Exercise description
If a record holds a picture, leave the picture out, but write out everything else exactly.

________________________

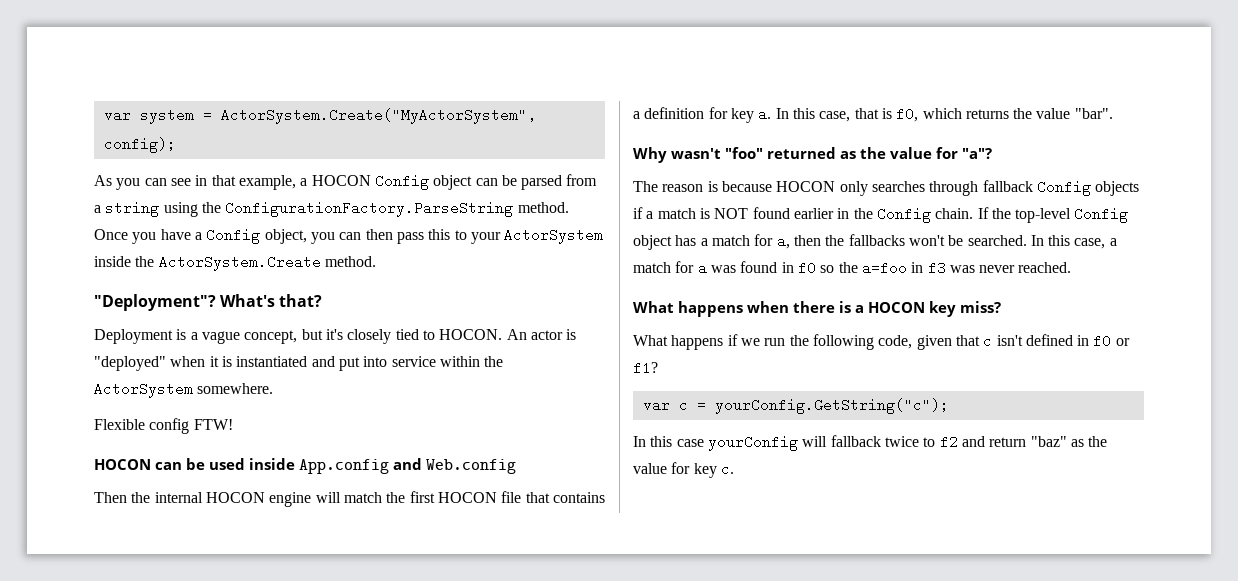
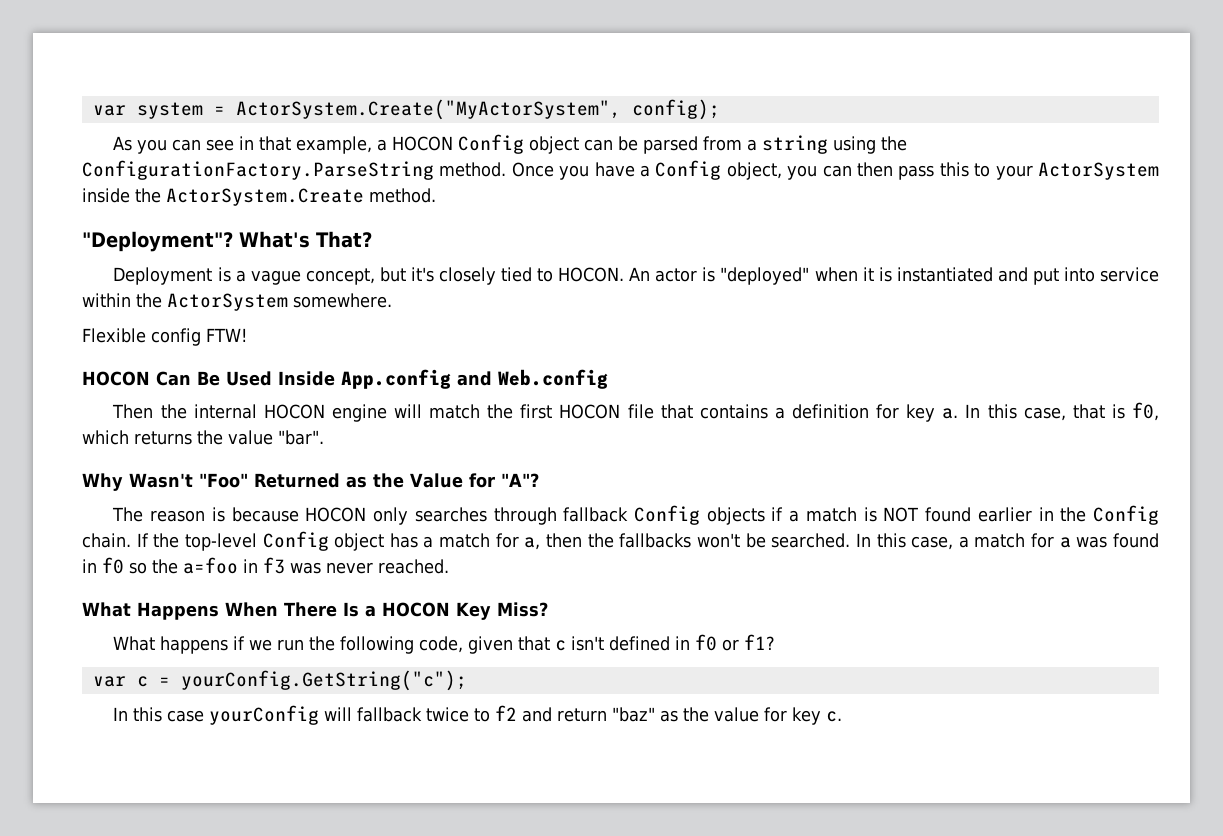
[279,294,323,307] that? -> [316,231,372,248] That?
[155,458,295,470] can be used inside -> [156,371,335,386] Can Be Used Inside
[671,147,992,159] wasn't "foo" returned as the value for "a"? -> [129,473,539,488] Wasn't "Foo" Returned as the Value for "A"?
[678,301,1001,317] happens when there is a HOCON key miss? -> [137,602,548,620] Happens When There Is a HOCON Key Miss?

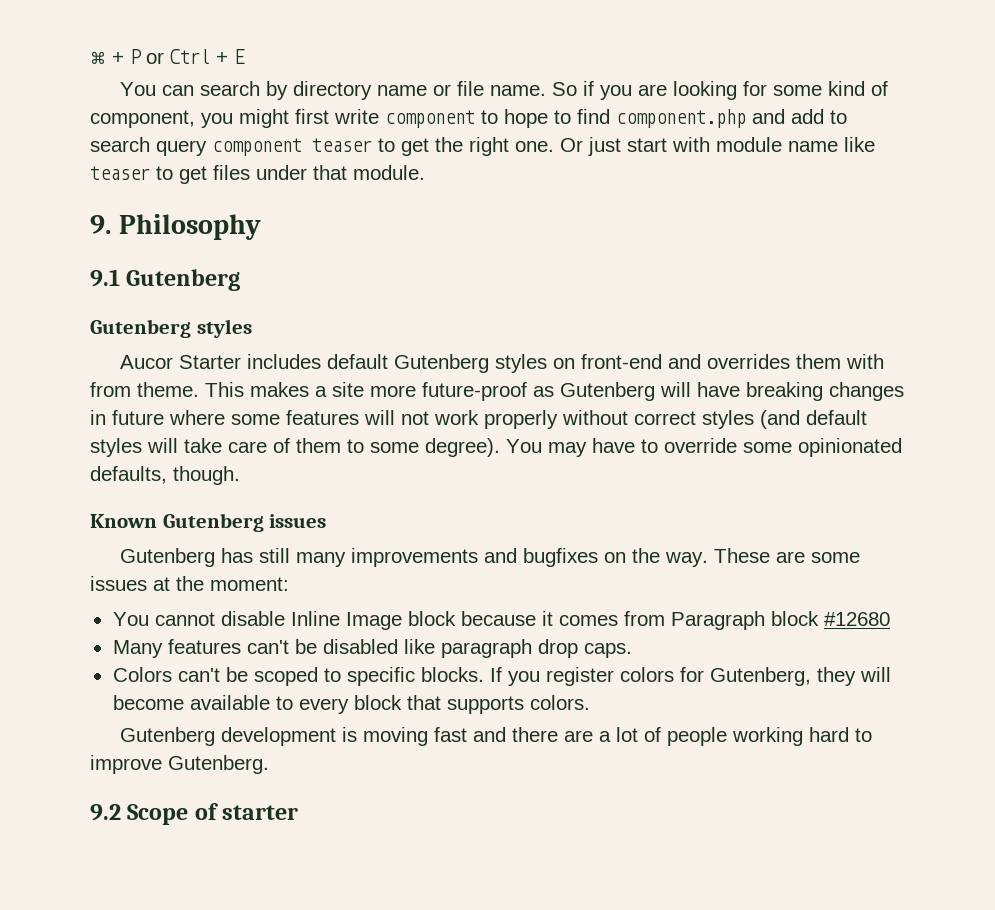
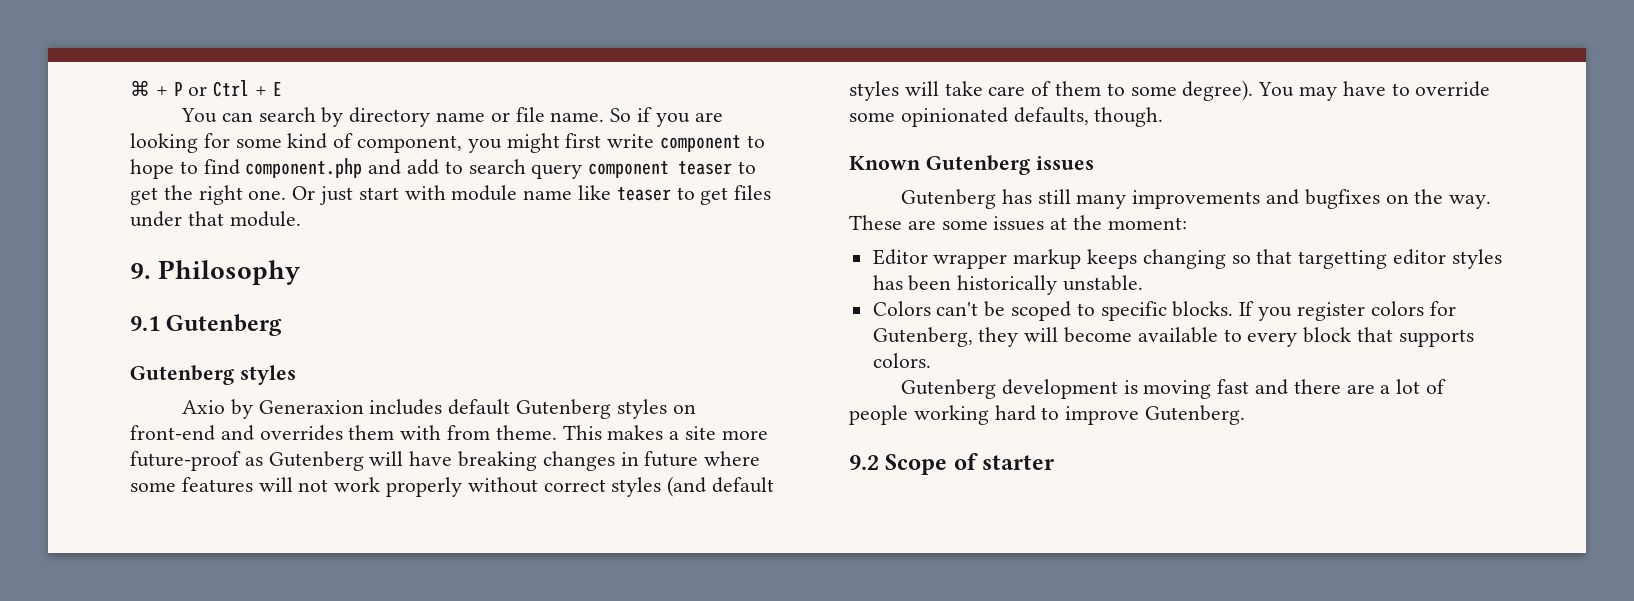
[120,355,242,369] Aucor Starter -> [182,399,364,419] Axio by Generaxion
[112,611,890,630] [112,639,632,658] You cannot disable Inline Image block because it comes from Paragraph block #12680 // Many features can't be disabled like paragraph drop caps. -> [872,249,1502,269] [872,275,1144,295] Editor wrapper markup keeps changing so that targetting editor styles has been historically unstable.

________________________

Solved problem
[279,294,323,307] that? -> [316,231,372,248] That?
[155,458,295,470] can be used inside -> [156,371,335,386] Can Be Used Inside
[671,147,992,159] wasn't "foo" returned as the value for "a"? -> [129,473,539,488] Wasn't "Foo" Returned as the Value for "A"?
[678,301,1001,317] happens when there is a HOCON key miss? -> [137,602,548,620] Happens When There Is a HOCON Key Miss?

[120,355,242,369] Aucor Starter -> [182,399,364,419] Axio by Generaxion
[112,611,890,630] [112,639,632,658] You cannot disable Inline Image block because it comes from Paragraph block #12680 // Many features can't be disabled like paragraph drop caps. -> [872,249,1502,269] [872,275,1144,295] Editor wrapper markup keeps changing so that targetting editor styles has been historically unstable.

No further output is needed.